SCANDAL WEEK 4: Of course, this was all fun and games until someone got hurt. Wang Wei, the vice-mayor of Jilin who kicked off the cover-up with public denials of the toxic fallout, turned up dead by his own hand. He was about to be interrogated at the by government investigators. The talk within the trade is that at least two newspapers nearly went to print with reports of Wang's suicide right after the fact. But a national editor at one of them, The Beijing News, denied the paper had any such plan. So far, not a peep about Wang has emerged in the Chinese press.

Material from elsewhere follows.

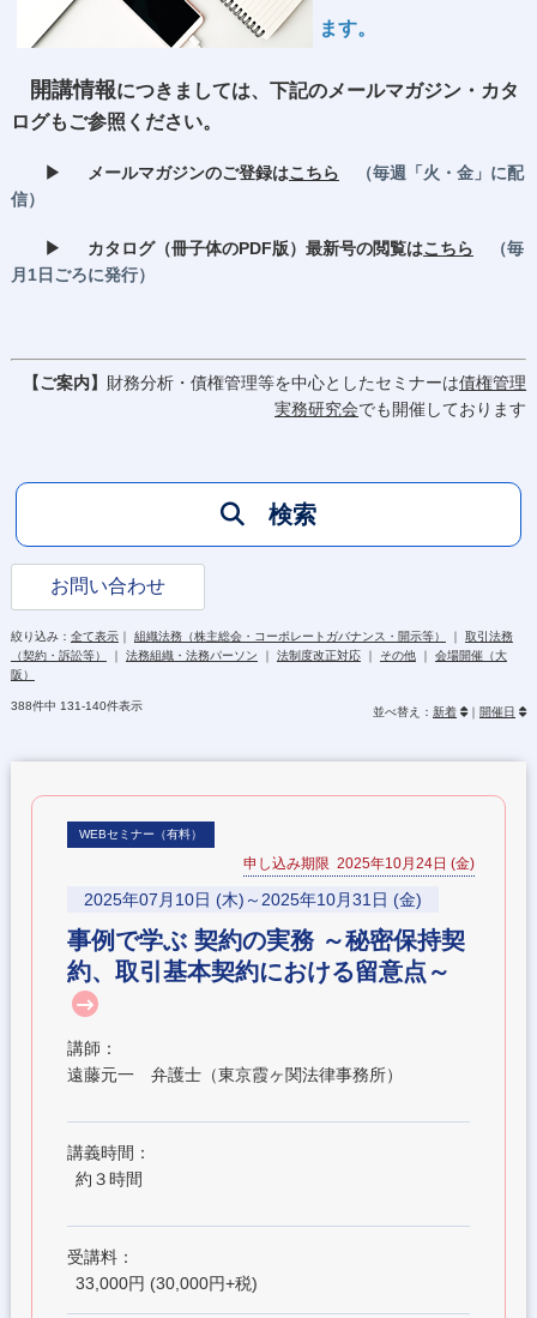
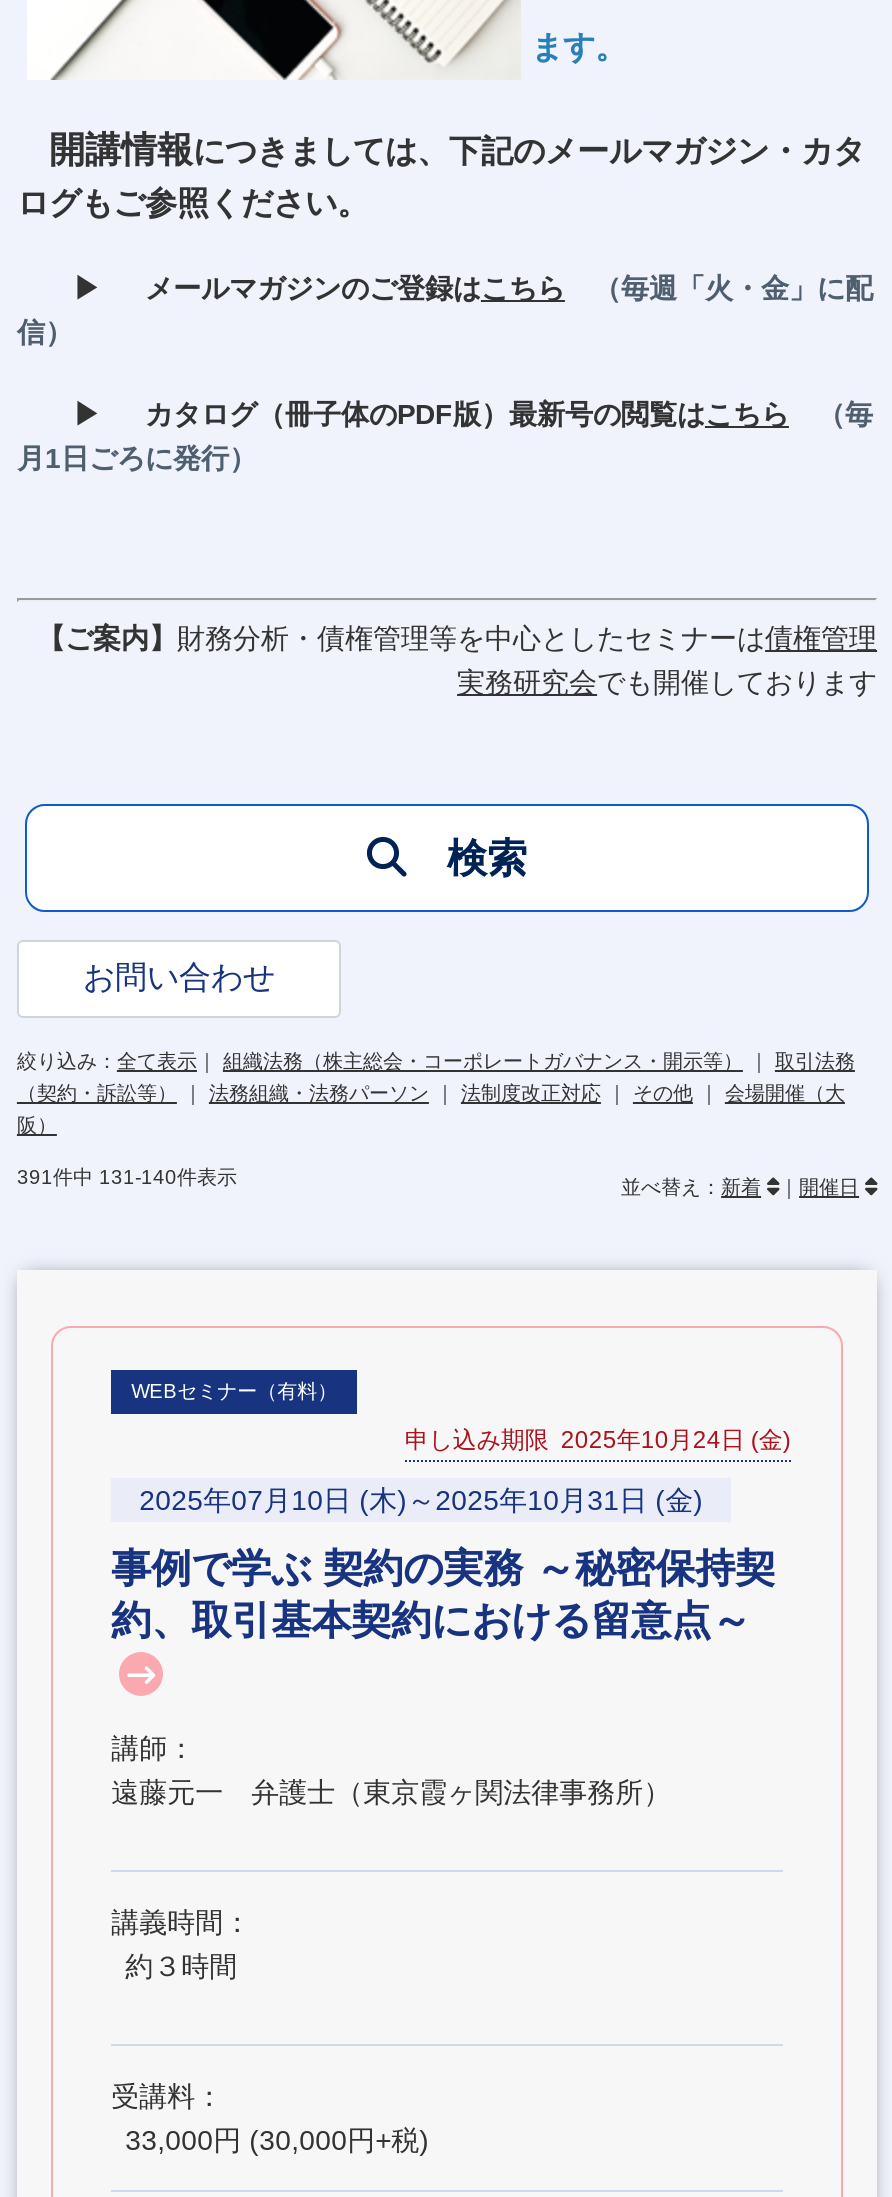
[11,699,143,713] 388件中 131-140件表示 -> [17,1166,237,1188] 391件中 131-140件表示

Reinforcing how politically serious this wholly preventable crisis has become, the CPD held a little chuifeng hui (lit. 'blow-air' session) on December 9 with chief eds of central-level media in Beijing. The message at the meeting was to quit reporting on the scandal once and for all, editors briefed on the session say. This time, two other official sources say, President Hu Jintao himself has waded in with a written order (pishi) to prevent any domestic leaks on the death of vice-mayor Wang.

How long can Beijing hold back? Well, back in 1995, Beijing's vice-mayor Wang Baosen also offed himself just as an anti-corruption storm was bearing down on him. It took just four days for Xinhua to release the news in English (to close the info gap the Western news services), but a few weeks longer for it to come out in Chinese, by which time the storm had grown powerful enough to swallow the capital's party boss Chen Xitong and in turn, help then-President Jiang Zemin conveniently vanquish a rival. In the interim, the closest the mainland press got to touching the Wang Baosen story was a famously suggestive piece of revisionist history in the Beijing Daily that questioned whether the tragic suicide of Qu Yuan, the minister-poet exiled during the Spring and Autumn Period, just might have been a murder. Xinhua may be gifted a domestic exclusive on this vice-mayor's death too, but given the high metabolism of the Chinese media today, the news seemingly would have to come much faster. Even late last week, one leading Beijing magazine was bullish on breaking the Wang Wei story, before deciding at the last minute to hold off. According to a reporter there, the magazine found that the government has formed a new task force to investigate the Jilin coverup. It is said to include central prosecutors. Meanwhile, the original probe in Jilin has ground to a virtual halt since Wang's death. This makes sense, since that probe's presumed target - Wang Wei - is no longer a very good option. Before Wang can be pronounced officially dead, perhaps some other senior cadre in Jilin - or a bunch of them - will be chosen to take his place.